**Work to complete**:
An exact reproduction of all the entries is the expected answer.

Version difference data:
________________
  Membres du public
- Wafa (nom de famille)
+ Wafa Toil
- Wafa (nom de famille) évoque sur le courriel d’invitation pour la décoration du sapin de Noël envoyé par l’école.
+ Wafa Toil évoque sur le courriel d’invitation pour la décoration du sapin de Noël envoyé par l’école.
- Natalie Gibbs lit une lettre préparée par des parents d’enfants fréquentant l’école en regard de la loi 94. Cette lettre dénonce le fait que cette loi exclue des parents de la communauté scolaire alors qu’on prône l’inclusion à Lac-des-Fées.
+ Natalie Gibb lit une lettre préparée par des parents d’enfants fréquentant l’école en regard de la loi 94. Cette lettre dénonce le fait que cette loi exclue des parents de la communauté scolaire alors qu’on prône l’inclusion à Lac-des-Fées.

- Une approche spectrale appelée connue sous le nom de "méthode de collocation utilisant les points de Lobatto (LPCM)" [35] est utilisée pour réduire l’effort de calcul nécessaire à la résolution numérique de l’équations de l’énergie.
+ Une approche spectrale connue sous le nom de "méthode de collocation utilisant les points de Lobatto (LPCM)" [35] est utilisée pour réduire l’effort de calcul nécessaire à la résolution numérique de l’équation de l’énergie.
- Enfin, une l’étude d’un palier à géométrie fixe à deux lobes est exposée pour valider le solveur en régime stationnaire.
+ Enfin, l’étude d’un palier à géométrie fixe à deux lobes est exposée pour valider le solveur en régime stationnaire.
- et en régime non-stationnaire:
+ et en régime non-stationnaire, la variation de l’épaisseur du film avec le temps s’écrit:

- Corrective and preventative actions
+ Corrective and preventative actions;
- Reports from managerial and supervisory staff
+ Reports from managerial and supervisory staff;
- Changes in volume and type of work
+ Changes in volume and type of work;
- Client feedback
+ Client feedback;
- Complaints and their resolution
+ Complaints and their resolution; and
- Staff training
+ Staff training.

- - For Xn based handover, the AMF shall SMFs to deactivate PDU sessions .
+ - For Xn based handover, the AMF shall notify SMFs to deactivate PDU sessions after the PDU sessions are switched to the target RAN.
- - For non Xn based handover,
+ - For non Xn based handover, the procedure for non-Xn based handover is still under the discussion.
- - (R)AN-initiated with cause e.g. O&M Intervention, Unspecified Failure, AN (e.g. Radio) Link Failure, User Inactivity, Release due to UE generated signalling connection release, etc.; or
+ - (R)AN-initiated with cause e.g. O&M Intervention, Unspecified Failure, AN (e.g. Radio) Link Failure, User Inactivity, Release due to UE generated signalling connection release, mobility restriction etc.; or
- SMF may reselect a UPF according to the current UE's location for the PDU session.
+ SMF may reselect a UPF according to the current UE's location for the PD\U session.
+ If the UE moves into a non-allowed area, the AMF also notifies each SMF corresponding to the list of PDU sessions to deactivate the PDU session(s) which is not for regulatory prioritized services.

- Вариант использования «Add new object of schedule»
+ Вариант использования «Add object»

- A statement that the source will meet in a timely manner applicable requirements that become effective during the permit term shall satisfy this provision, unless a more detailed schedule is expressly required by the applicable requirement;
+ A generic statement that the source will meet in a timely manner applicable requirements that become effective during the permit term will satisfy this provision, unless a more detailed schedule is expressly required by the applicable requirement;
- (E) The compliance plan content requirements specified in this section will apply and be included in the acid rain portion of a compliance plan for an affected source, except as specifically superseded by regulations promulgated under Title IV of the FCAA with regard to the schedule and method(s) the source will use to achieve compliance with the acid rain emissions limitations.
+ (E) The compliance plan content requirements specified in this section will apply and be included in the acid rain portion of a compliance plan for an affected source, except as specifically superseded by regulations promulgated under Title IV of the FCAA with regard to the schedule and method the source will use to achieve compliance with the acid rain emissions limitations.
________________
**Result of this exercise**:
  Membres du public
- Wafa (nom de famille)
+ Wafa Toil
- Wafa (nom de famille) évoque sur le courriel d’invitation pour la décoration du sapin de Noël envoyé par l’école.
+ Wafa Toil évoque sur le courriel d’invitation pour la décoration du sapin de Noël envoyé par l’école.
- Natalie Gibbs lit une lettre préparée par des parents d’enfants fréquentant l’école en regard de la loi 94. Cette lettre dénonce le fait que cette loi exclue des parents de la communauté scolaire alors qu’on prône l’inclusion à Lac-des-Fées.
+ Natalie Gibb lit une lettre préparée par des parents d’enfants fréquentant l’école en regard de la loi 94. Cette lettre dénonce le fait que cette loi exclue des parents de la communauté scolaire alors qu’on prône l’inclusion à Lac-des-Fées.

- Une approche spectrale appelée connue sous le nom de "méthode de collocation utilisant les points de Lobatto (LPCM)" [35] est utilisée pour réduire l’effort de calcul nécessaire à la résolution numérique de l’équations de l’énergie.
+ Une approche spectrale connue sous le nom de "méthode de collocation utilisant les points de Lobatto (LPCM)" [35] est utilisée pour réduire l’effort de calcul nécessaire à la résolution numérique de l’équation de l’énergie.
- Enfin, une l’étude d’un palier à géométrie fixe à deux lobes est exposée pour valider le solveur en régime stationnaire.
+ Enfin, l’étude d’un palier à géométrie fixe à deux lobes est exposée pour valider le solveur en régime stationnaire.
- et en régime non-stationnaire:
+ et en régime non-stationnaire, la variation de l’épaisseur du film avec le temps s’écrit:

- Corrective and preventative actions
+ Corrective and preventative actions;
- Reports from managerial and supervisory staff
+ Reports from managerial and supervisory staff;
- Changes in volume and type of work
+ Changes in volume and type of work;
- Client feedback
+ Client feedback;
- Complaints and their resolution
+ Complaints and their resolution; and
- Staff training
+ Staff training.

- - For Xn based handover, the AMF shall SMFs to deactivate PDU sessions .
+ - For Xn based handover, the AMF shall notify SMFs to deactivate PDU sessions after the PDU sessions are switched to the target RAN.
- - For non Xn based handover,
+ - For non Xn based handover, the procedure for non-Xn based handover is still under the discussion.
- - (R)AN-initiated with cause e.g. O&M Intervention, Unspecified Failure, AN (e.g. Radio) Link Failure, User Inactivity, Release due to UE generated signalling connection release, etc.; or
+ - (R)AN-initiated with cause e.g. O&M Intervention, Unspecified Failure, AN (e.g. Radio) Link Failure, User Inactivity, Release due to UE generated signalling connection release, mobility restriction etc.; or
- SMF may reselect a UPF according to the current UE's location for the PDU session.
+ SMF may reselect a UPF according to the current UE's location for the PD\U session.
+ If the UE moves into a non-allowed area, the AMF also notifies each SMF corresponding to the list of PDU sessions to deactivate the PDU session(s) which is not for regulatory prioritized services.

- Вариант использования «Add new object of schedule»
+ Вариант использования «Add object»

- A statement that the source will meet in a timely manner applicable requirements that become effective during the permit term shall satisfy this provision, unless a more detailed schedule is expressly required by the applicable requirement;
+ A generic statement that the source will meet in a timely manner applicable requirements that become effective during the permit term will satisfy this provision, unless a more detailed schedule is expressly required by the applicable requirement;
- (E) The compliance plan content requirements specified in this section will apply and be included in the acid rain portion of a compliance plan for an affected source, except as specifically superseded by regulations promulgated under Title IV of the FCAA with regard to the schedule and method(s) the source will use to achieve compliance with the acid rain emissions limitations.
+ (E) The compliance plan content requirements specified in this section will apply and be included in the acid rain portion of a compliance plan for an affected source, except as specifically superseded by regulations promulgated under Title IV of the FCAA with regard to the schedule and method the source will use to achieve compliance with the acid rain emissions limitations.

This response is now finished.